Do not use java.sql.Timestamp for business logic. That class is only for exchanging data with your database. And even that purpose is now supplanted by the java.time classes. For Java 7, use the back-port of java.time listed in bullets below.

The troublesome old date-time classes such as java.util.Date, java.util.Calendar, and java.text.SimpleTextFormat are now legacy, supplanted by the java.time classes.

DayOfWeek

Specify the day-of-week you consider to be the beginning of a week. Use aDayOfWeek enum object. By the ways, standard ISO 8601 week definition begins with Monday.

DayOfWeek dowStart = DayOfWeek.MONDAY ;

LocalDate

The LocalDate class represents a date-only value without time-of-day and without time zone.

Specify your start/stop dates.

LocalDate start = LocalDate.parse( 2016 , 4 , 9 ) ; 
LocalDate stop = LocalDate.parse( 2016 , 6 , 28 ) ;
LocalDate first = start.with( TemporalAdjusters.previousOrSame( dowStart ) ) ;

List<LocalDate> dates = new ArrayList<>() ;
LocalDate ld = first ; // Initialize for loop.
while( ld.isBefore( stop ) ) {  // While the local date is before the stopping point.
    dates.add( ld ) ;
    // Prepare for next loop.
    ld = ld.plusWeeks( 1 ) ;
}

Now report on your week-starting dates in any manner you choose.

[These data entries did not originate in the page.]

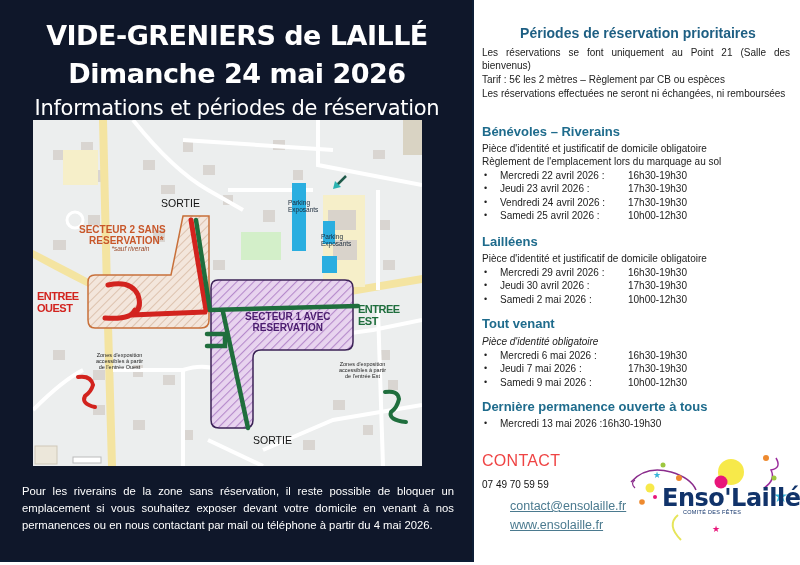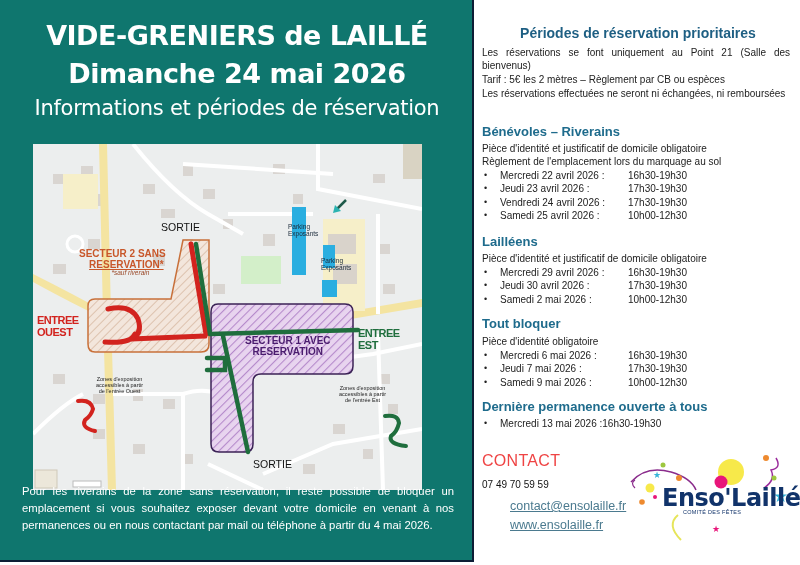--- a/index.html
+++ b/index.html
@@ -2,34 +2,34 @@
 <html><head>
 <meta charset="utf-8">
 <style>
   * { box-sizing: border-box; margin: 0; padding: 0; }
   html, body { width: 800px; height: 565px; overflow: hidden; background: #ffffff; }
   body { position: relative; font-family: "Liberation Sans", sans-serif; }
 
   
   #left-panel {
     position: absolute; left: 0; top: 0; width: 474px; height: 562px;
-    background: #0f766e;
+    background: #0f172a;
     border-right: 2px solid #0d1d35;
     border-bottom: 2px solid #0d1d35;
   }
   .title-main {
     position: absolute; left: 0; width: 474px; text-align: center;
     color: #ffffff; font-family: "DejaVu Sans", sans-serif; font-weight: bold;
   }
   #title1 { top: 20px; font-size: 27px; letter-spacing: -0.5px; }
   #title2 { top: 58px; font-size: 27px; letter-spacing: -0.5px; }
   #title3 { top: 96px; font-size: 21px; font-weight: normal; letter-spacing: -0.3px; }
 
   #map {
-    position: absolute; left: 33px; top: 144px; width: 389px; height: 346px;
+    position: absolute; left: 33px; top: 120px; width: 389px; height: 346px;
     background: #eceeee; overflow: hidden;
   }
   #map svg { position: absolute; left: 0; top: 0; }
   .map-label { position: absolute; font-family: "Liberation Sans", sans-serif; white-space: nowrap; line-height: 1.05; }
 
   #footer-note {
     position: absolute; left: 22px; top: 483px; width: 432px;
     color: #ffffff; font-size: 11.3px; line-height: 17px; text-align: justify;
     text-align-last: left;
   }
@@ -180,21 +180,21 @@
 
       <path d="M 352 272 Q 365 270 366 279 Q 364 288 358 292 Q 355 300 373 302" stroke="#1f6e3d" stroke-width="4" fill="none" stroke-linecap="round"></path>
 
       <rect x="2" y="326" width="22" height="18" fill="#ece7da" stroke="#cfc8b8"></rect>
       <rect x="40" y="337" width="28" height="6" fill="#ffffff" stroke="#bbb"></rect>
     </svg>
 
     <div class="map-label" style="left:128px;top:78px;font-size:10.5px;color:#111;">SORTIE</div>
     <div class="map-label" style="left:46px;top:105px;font-size:10px;color:#c8572a;font-weight:bold;text-align:center;">
       <div>SECTEUR 2 SANS</div>
-      <div style="padding-left:8px;text-decoration:underline;">RESERVATION*</div>
+      <div style="padding-left:8px;">RESERVATION*</div>
       <div style="padding-left:16px;font-size:6.5px;font-weight:normal;font-style:italic;color:#9b4a2a;">*sauf riverain</div>
     </div>
     <div class="map-label" style="left:4px;top:171px;font-size:11px;color:#d2231e;font-weight:bold;letter-spacing:-0.5px;">
       <div>ENTREE</div>
       <div>OUEST</div>
     </div>
     <div class="map-label" style="left:212px;top:192px;font-size:10px;color:#4a1c6e;font-weight:bold;text-align:center;">
       <div>SECTEUR 1 AVEC</div>
       <div>RESERVATION</div>
     </div>
@@ -272,22 +272,22 @@
         <span class="day">Jeudi 30 avril 2026 :</span>
         <span class="time">17h30-19h30</span>
       </li>
     <li class="slot">
         <span class="bullet">•</span>
         <span class="day">Samedi 2 mai 2026 :</span>
         <span class="time">10h00-12h30</span>
       </li>
   </ul>
 
-  <div class="rp-heading" style="top:316px;">Tout bloquer</div>
-  <div class="rp-text" style="top:335px;">Pièce d'identité obligatoire</div>
+  <div class="rp-heading" style="top:316px;">Tout venant</div>
+  <div class="rp-text" style="top:335px;font-style:italic;">Pièce d'identité obligatoire</div>
   <ul class="slot-list" style="top:349px;">
     <li class="slot">
         <span class="bullet">•</span>
         <span class="day">Mercredi 6 mai 2026 :</span>
         <span class="time">16h30-19h30</span>
       </li>
     <li class="slot">
         <span class="bullet">•</span>
         <span class="day">Jeudi 7 mai 2026 :</span>
         <span class="time">17h30-19h30</span>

int i = 0 ;  // Initialize for loop.
for( LocalDate ld : dates ) {
    i ++ ;
    String output = "Week # " + i + ":" + ld + " - " + ld.plusDays( 6 ) ;
    …
}

About java.time

The java.time framework is built into Java 8 and later. These classes supplant the troublesome old legacy date-time classes such as java.util.Date, Calendar, & SimpleDateFormat.

The Joda-Time project, now in maintenance mode, advises migration to the java.time classes.

To learn more, see the Oracle Tutorial. And search Stack Overflow for many examples and explanations. Specification is JSR 310.

Where to obtain the java.time classes?

The ThreeTen-Extra project extends java.time with additional classes. This project is a proving ground for possible future additions to java.time. You may find some useful classes here such as Interval, YearWeek, YearQuarter, and more.